[[ RECORDS PROVIDED, beginning ]]

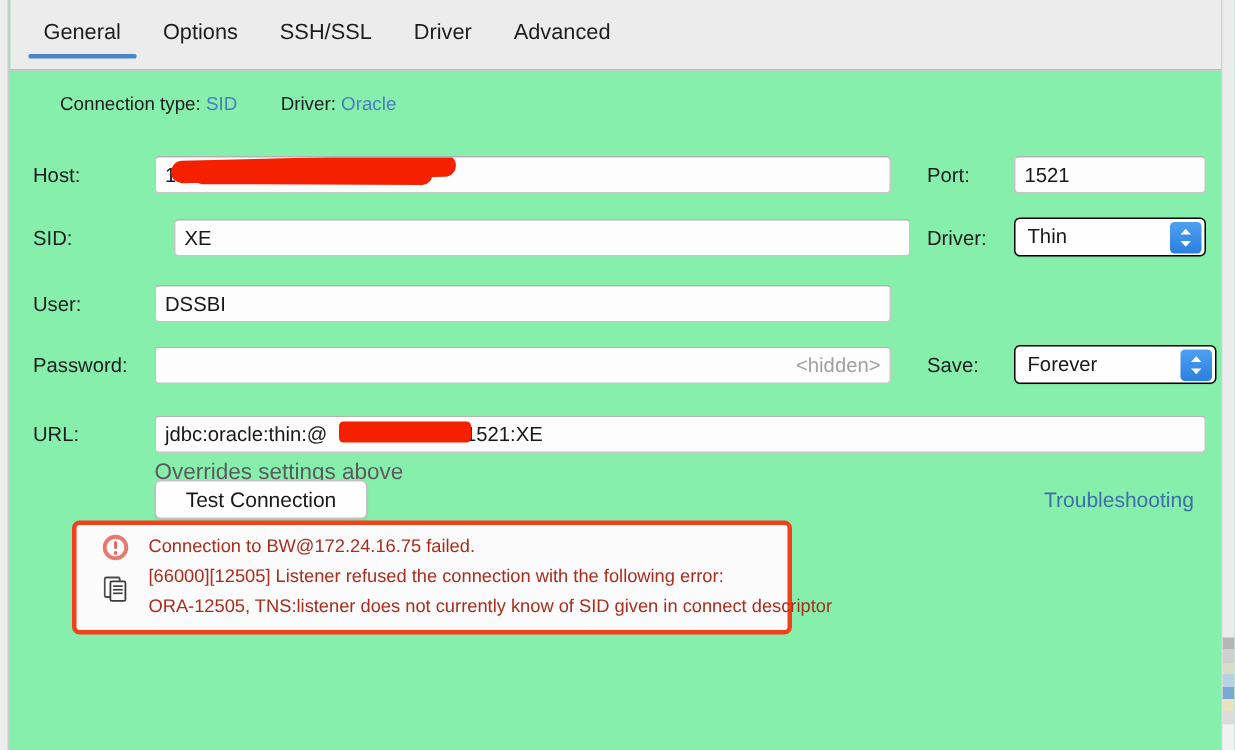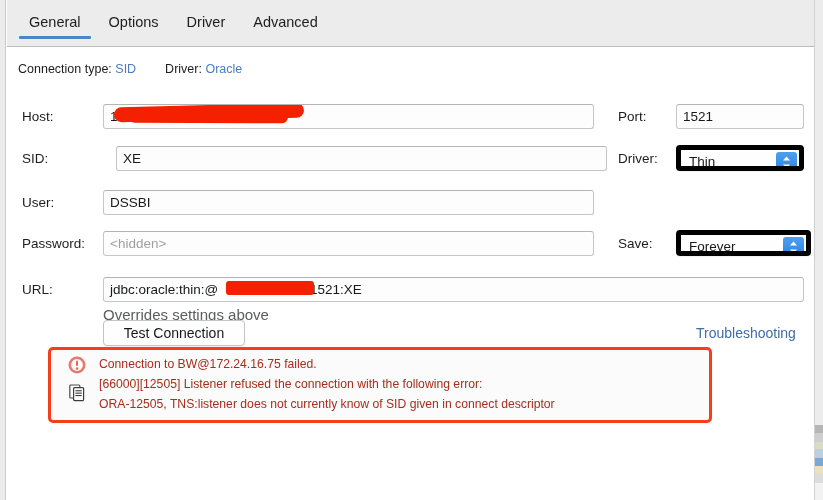--- a/index.html
+++ b/index.html
@@ -11,21 +11,21 @@
     height: 500px;
     overflow: hidden;
     background: #ececec;
     font-family: "Liberation Sans", sans-serif;
     -webkit-font-smoothing: antialiased;
   }
   .screen {
     position: relative;
     width: 823px;
     height: 500px;
-    background: #ffffff;
+    background: #86efac;
     box-sizing: border-box;
   }
   
   .left-edge {
     position: absolute;
     left: 0; top: 0;
     width: 6px; height: 500px;
     background: #ececec;
     border-right: 1px solid #c8cacc;
     box-sizing: border-box;
@@ -82,21 +82,21 @@
     left: 4px; right: 4px;
     bottom: 8px;
     height: 3px;
     background: #4b86c8;
     border-radius: 1px;
   }
 
   
   .conn-row {
     position: absolute;
-    left: 18px; top: 62px;
+    left: 40px; top: 62px;
     font-size: 12.5px;
     color: #1d1d1f;
     white-space: nowrap;
   }
   .conn-row .lbl { color: #1d1d1f; }
   .link {
     color: #4a7dbf;
     cursor: pointer;
   }
   .conn-gap { display: inline-block; width: 22px; }
@@ -126,29 +126,29 @@
     border: 1px solid #c6c6c6;
     border-top-color: #b4b4b4;
     border-radius: 3px;
     font-size: 13.5px;
     color: #17181a;
     line-height: 23px;
     padding: 0 6px;
     overflow: hidden;
     white-space: nowrap;
   }
-  .field.placeholder { color: #a0a0a0; }
+  .field.placeholder { color: #a0a0a0; text-align: right; }
 
   
   .popup {
     position: absolute;
     box-sizing: border-box;
     height: 26px;
     background: #fefefe;
-    border: 5px solid #000000;
+    border: 1px solid #000000;
     border-radius: 4px;
     font-size: 13.5px;
     color: #17181a;
     line-height: 24px;
     padding: 0 30px 0 8px;
     box-shadow: 0 1px 0 rgba(0,0,0,0.05);
     white-space: nowrap;
     overflow: hidden;
   }
   .popup .stepper {
@@ -216,21 +216,21 @@
     font-size: 14px;
     color: #3f6ea8;
     cursor: pointer;
     white-space: nowrap;
   }
 
   
   .errbox {
     position: absolute;
     left: 48px; top: 347px;
-    width: 664px;
+    width: 480px;
     height: 76px;
     box-sizing: border-box;
     background: #fbfbfb;
     border: 3px solid #f4401a;
     border-radius: 5px;
   }
   .err-icon {
     position: absolute;
     left: 17px; top: 6px;
     width: 18px; height: 18px;
@@ -260,20 +260,23 @@
   <div class="left-edge-outer"></div>
   <div class="left-edge"></div>
 
   <div class="tabbar">
     <div class="tabs">
       <div class="tab active">
         <span>General</span>
       </div>
       <div class="tab">
         <span>Options</span>
+      </div>
+      <div class="tab">
+        <span>SSH/SSL</span>
       </div>
       <div class="tab">
         <span>Driver</span>
       </div>
       <div class="tab">
         <span>Advanced</span>
       </div>
     </div>
   </div>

[[ RECORDS PROVIDED, end ]]

EXERCISE AIM - Take every entry and repeat it verbatim, minus the pictures.

RESPONSE FOR THIS EXERCISE -
--- a/index.html
+++ b/index.html
@@ -11,21 +11,21 @@
     height: 500px;
     overflow: hidden;
     background: #ececec;
     font-family: "Liberation Sans", sans-serif;
     -webkit-font-smoothing: antialiased;
   }
   .screen {
     position: relative;
     width: 823px;
     height: 500px;
-    background: #ffffff;
+    background: #86efac;
     box-sizing: border-box;
   }
   
   .left-edge {
     position: absolute;
     left: 0; top: 0;
     width: 6px; height: 500px;
     background: #ececec;
     border-right: 1px solid #c8cacc;
     box-sizing: border-box;
@@ -82,21 +82,21 @@
     left: 4px; right: 4px;
     bottom: 8px;
     height: 3px;
     background: #4b86c8;
     border-radius: 1px;
   }
 
   
   .conn-row {
     position: absolute;
-    left: 18px; top: 62px;
+    left: 40px; top: 62px;
     font-size: 12.5px;
     color: #1d1d1f;
     white-space: nowrap;
   }
   .conn-row .lbl { color: #1d1d1f; }
   .link {
     color: #4a7dbf;
     cursor: pointer;
   }
   .conn-gap { display: inline-block; width: 22px; }
@@ -126,29 +126,29 @@
     border: 1px solid #c6c6c6;
     border-top-color: #b4b4b4;
     border-radius: 3px;
     font-size: 13.5px;
     color: #17181a;
     line-height: 23px;
     padding: 0 6px;
     overflow: hidden;
     white-space: nowrap;
   }
-  .field.placeholder { color: #a0a0a0; }
+  .field.placeholder { color: #a0a0a0; text-align: right; }
 
   
   .popup {
     position: absolute;
     box-sizing: border-box;
     height: 26px;
     background: #fefefe;
-    border: 5px solid #000000;
+    border: 1px solid #000000;
     border-radius: 4px;
     font-size: 13.5px;
     color: #17181a;
     line-height: 24px;
     padding: 0 30px 0 8px;
     box-shadow: 0 1px 0 rgba(0,0,0,0.05);
     white-space: nowrap;
     overflow: hidden;
   }
   .popup .stepper {
@@ -216,21 +216,21 @@
     font-size: 14px;
     color: #3f6ea8;
     cursor: pointer;
     white-space: nowrap;
   }
 
   
   .errbox {
     position: absolute;
     left: 48px; top: 347px;
-    width: 664px;
+    width: 480px;
     height: 76px;
     box-sizing: border-box;
     background: #fbfbfb;
     border: 3px solid #f4401a;
     border-radius: 5px;
   }
   .err-icon {
     position: absolute;
     left: 17px; top: 6px;
     width: 18px; height: 18px;
@@ -260,20 +260,23 @@
   <div class="left-edge-outer"></div>
   <div class="left-edge"></div>
 
   <div class="tabbar">
     <div class="tabs">
       <div class="tab active">
         <span>General</span>
       </div>
       <div class="tab">
         <span>Options</span>
+      </div>
+      <div class="tab">
+        <span>SSH/SSL</span>
       </div>
       <div class="tab">
         <span>Driver</span>
       </div>
       <div class="tab">
         <span>Advanced</span>
       </div>
     </div>
   </div>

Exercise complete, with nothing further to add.